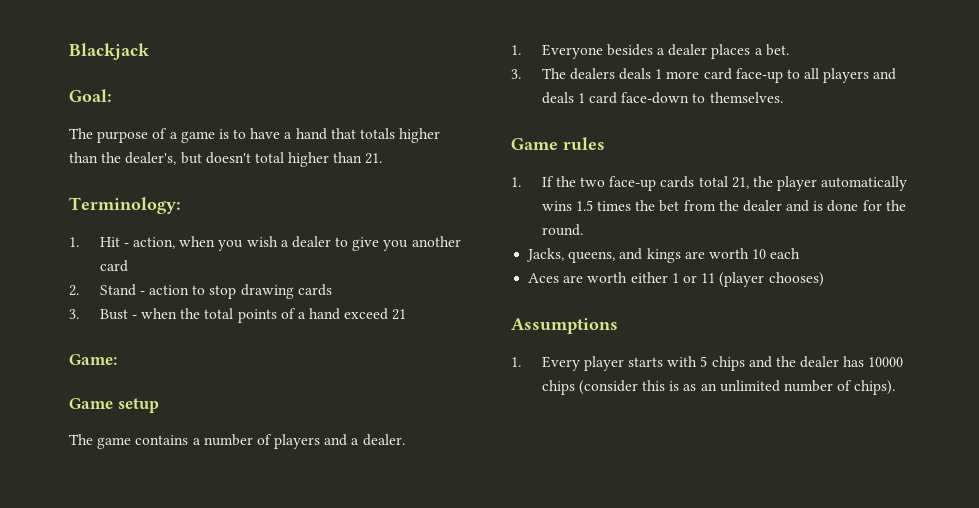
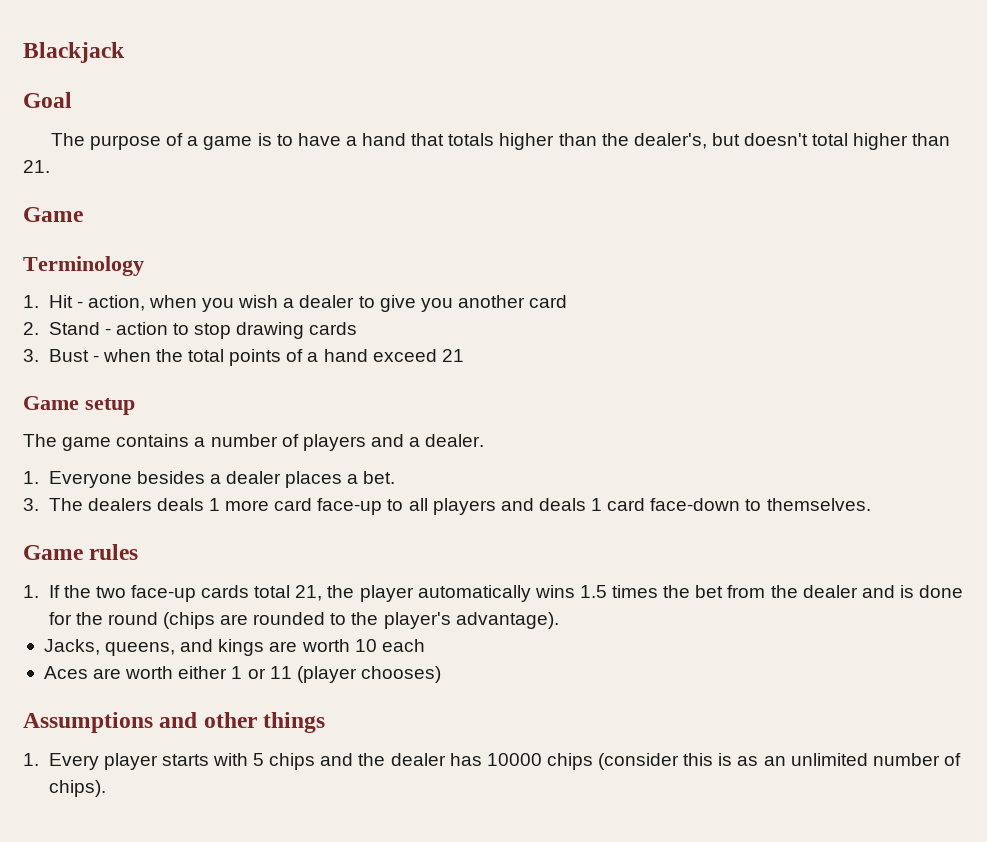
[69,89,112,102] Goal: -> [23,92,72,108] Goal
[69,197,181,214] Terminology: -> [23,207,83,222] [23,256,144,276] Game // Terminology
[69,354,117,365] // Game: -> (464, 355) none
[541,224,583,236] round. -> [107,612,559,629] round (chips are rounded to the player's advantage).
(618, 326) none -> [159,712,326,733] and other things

■ ■ ■ ■ ■

Repeat all the data as it stands, dropping any images it holds.

[69,89,112,102] Goal: -> [23,92,72,108] Goal
[69,197,181,214] Terminology: -> [23,207,83,222] [23,256,144,276] Game // Terminology
[69,354,117,365] // Game: -> (464, 355) none
[541,224,583,236] round. -> [107,612,559,629] round (chips are rounded to the player's advantage).
(618, 326) none -> [159,712,326,733] and other things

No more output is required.